Another important thing there needs to be an air gap firewall between the engine control systems and navigation system.
No linking them via the CAN bus that way a hacker cannot do things like disable engines braking systems etc.
There is is no need for interconnected vehicles so I think the budget for this research can be pulled as the government simply cannot afford it.
I agree Ruri!
Let's not spend more of our money on this. Besides, systems should be simplified as they're being enhanced.
I see paranoia is running rampant here.
The issue is simple, this is not about the ability to communicate, but the ability to download and run new code. This only becomes possible if wireless updates and/or third party applications are allowed.
Design it so the only way to update or install new code is via wire. Make this available only through the dealer as a service . Only dealer/manufacturer approved 3rd party software will be permitted.
A hacker could hack his own car, but would not be able to distribute that code to other vehicles.
If an individual were to get 3rd party software on the internet, and then manually download it to his own car, then he is responsible, and most importantly knows it is happening.
If you buy a used car, take it to the dealer and have it wiped clean and re-programmed with approved software.

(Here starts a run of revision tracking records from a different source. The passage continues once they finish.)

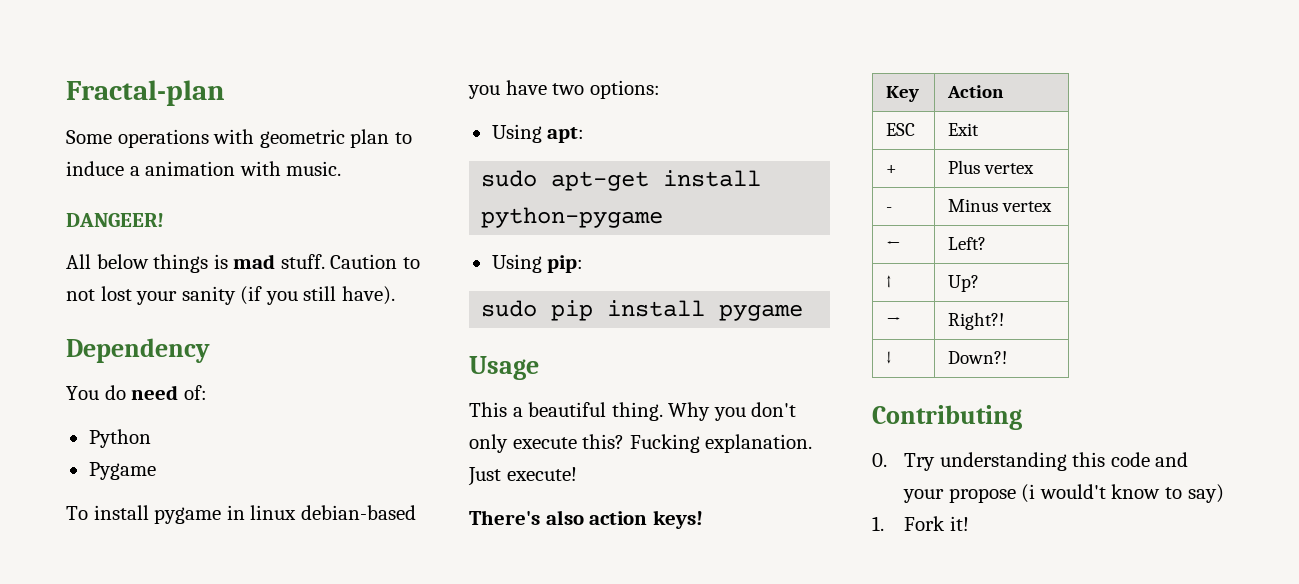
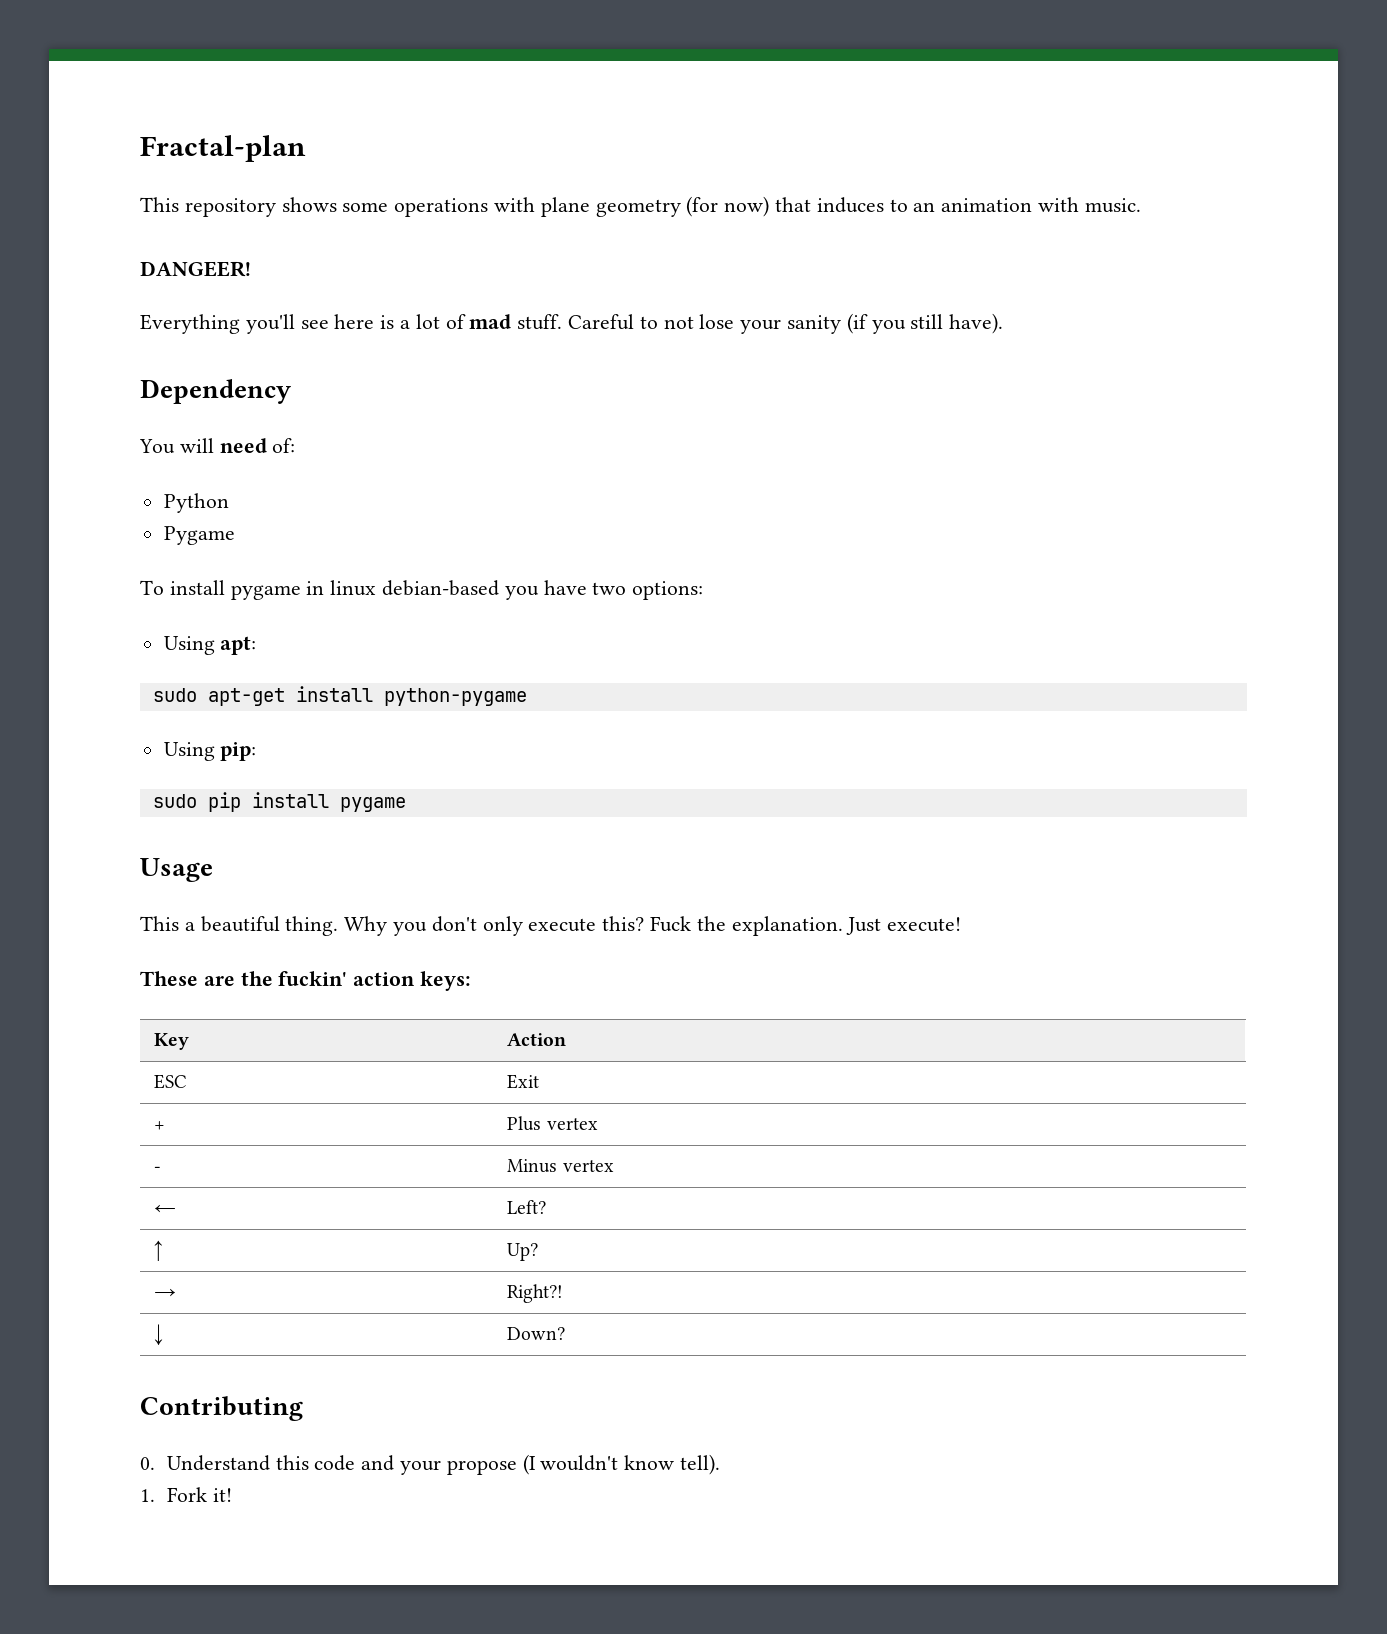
[66,129,412,148] [66,161,342,176] [66,213,164,227] [66,254,228,273] Some operations with geometric plan to induce a animation with music. // DANGEER! // All below things is -> [140,196,1141,217] [140,261,251,277] [140,314,466,334] This repository shows some operations with plane geometry (for now) that induces to an animation with music. // DANGEER! // Everything you'll see here is a lot of
[330,254,398,269] Caution -> [568,314,635,330] Careful
[100,286,132,301] lost -> [699,314,735,329] lose
[104,385,126,400] do -> [179,438,214,453] will
[629,434,700,453] Fucking -> [650,916,726,932] Fuck the
[469,510,703,529] There's also action keys! -> [140,971,472,991] These are the fuckin' action keys:
[948,351,1008,364] Down?! -> [507,1327,566,1340] Down?
[904,452,1067,471] Try understanding -> [166,1455,270,1471] Understand
[1021,484,1224,503] (i would't know to say) -> [522,1454,721,1475] (I wouldn't know tell).

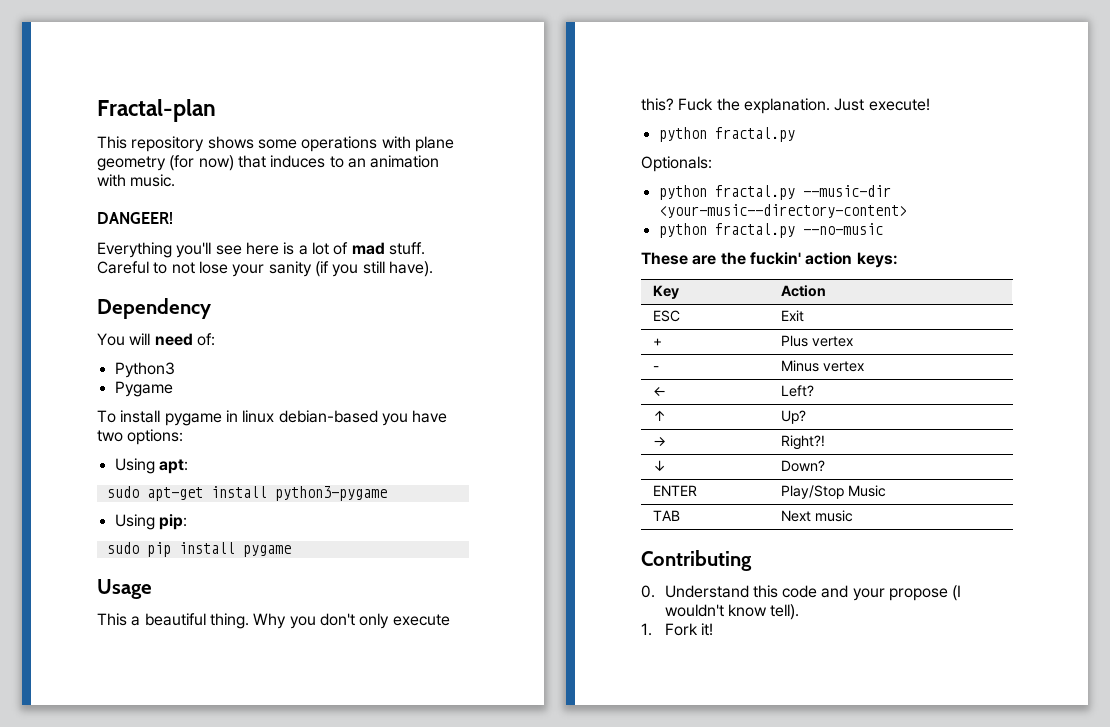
[163,493,229,513] Python -> [114,362,175,378] Python3
[383,688,527,706] python-pygame -> [274,486,387,501] python3-pygame
(962, 924) none -> [658,127,795,142] [641,156,712,172] [658,185,891,200] [658,204,907,218] [658,223,883,238] // python fractal.py // Optionals: // python fractal.py --music-dir <your-music--directory-content> // python fractal.py --no-music
(566, 1333) none -> [653,485,698,496] [781,485,887,499] [653,510,681,521] [781,510,854,522] // ENTER | Play/Stop Music // TAB | Next music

If a hacker can plug something into his/her car and mess with it, all he/she has to do is plug into another car and mess with it. I personally think the idea of an air gap between the two systems would be amazing but with that air gap the possibility of making auto-pilot for cars might be ruined unless you can get all systems to simply transmit quantitative data and lack the ability to do true downloads and uploads and actually a third and fourth system should be used. One controls the engine, one is the actual piloting system, the in car sensors and transceivers (only capable of receiving and sending analyzable data), and the smart roadway system sensors and transceivers with the previously mentioned restrictions.